In contradistinction to the staphylococci, the streptococci manifest a predilection for lymph vessels and lymph spaces, along which they extend with great rapidity. They have less peptonizing power than the staphylococci (except in the absence of oxygen); hence streptococcus infection assumes usually the type of widespread infiltration rather than of circumscribed and distinct edema. One sees remarkable instances of this in cases of phlegmonous erysipelas. It is suggested also that the peculiar manner of growth of the streptococci, in long chains which may coil up and entangle blood corpuscles, has much to do with the formation of fat emboli and with pyemic disturbances.
Both these bacterial forms have the power of producing lactic fermentation in milk; and lactic-acid formation sometimes takes place with suppuration in the human tissues, causing acidity of discharge, sour odor, and watery pus. It appears also that these two pyogenic forms have less power of ptomain or toxin formation than many others, and, consequently, that the pyrexia attending suppuration or purulent infiltration is not always to be ascribed to this cause alone, for fever may in some measure be due to tissue metabolism attending their growth, the metabolic products being pyretic. This is in a measure substantiated by the fever attending trichinosis, where the question of ptomain poisoning has not yet been raised.

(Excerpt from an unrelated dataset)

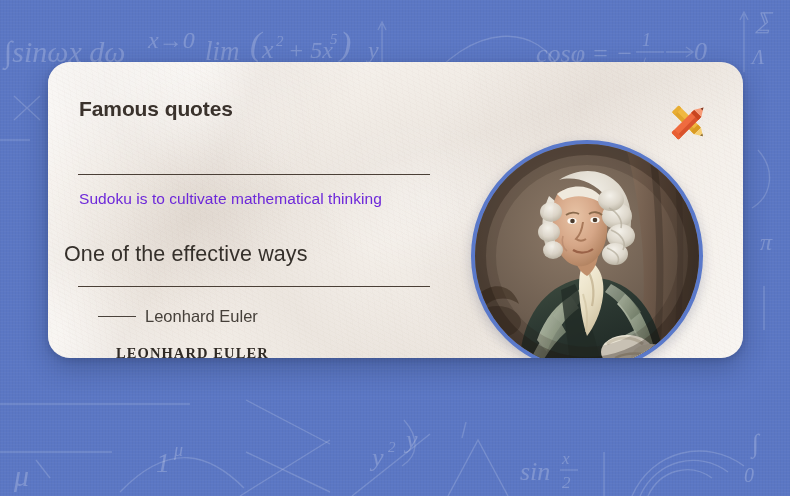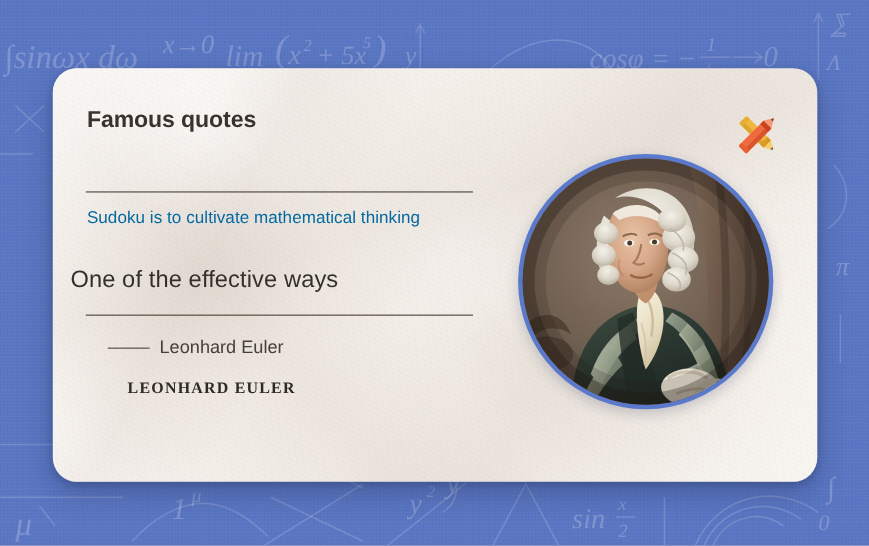"Famous quotes" #card { height: 376px -> 296px }
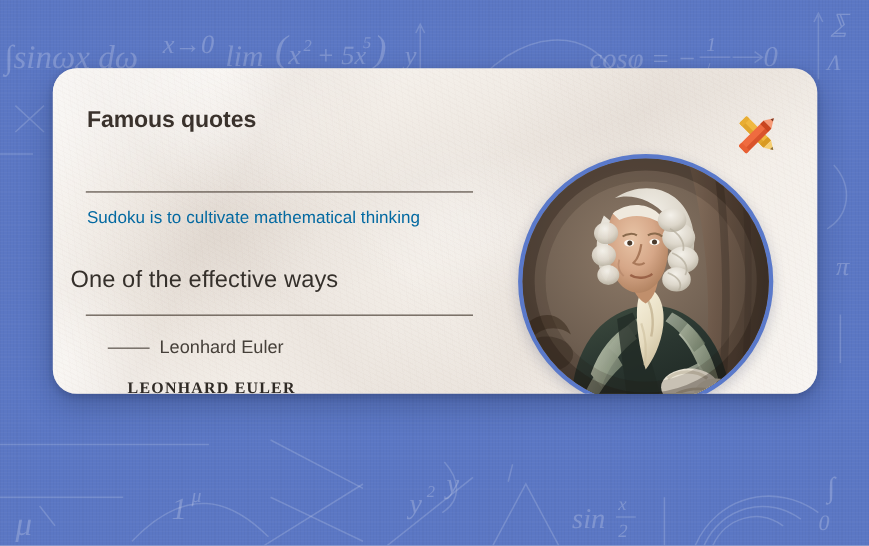"Sudoku is to cultivate mathematical" .quote-line-1 { color: #0369a1 -> #6d28d9 }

C. Micrococcus Lanceolatus.
—Micrococcus lanceolatus is also known as the diplococcus pneumoniæ or the pneumococcus of Fränkel and Weichselbaum, and as the micrococcus of sputum septicemia of Pasteur and of Sternberg. It is of interest to surgeons because it causes many localized inflammations and is a frequent factor in causing septicemia; it is often present in the mouths of healthy individuals. It may produce the various forms of exudates as the result of congestion set up by its presence; also otitis media, meningitis, osteomyelitis, and suppurative disturbance in the periosteum, the salivary glands, the thyroid, the kidney, the endocardium, etc.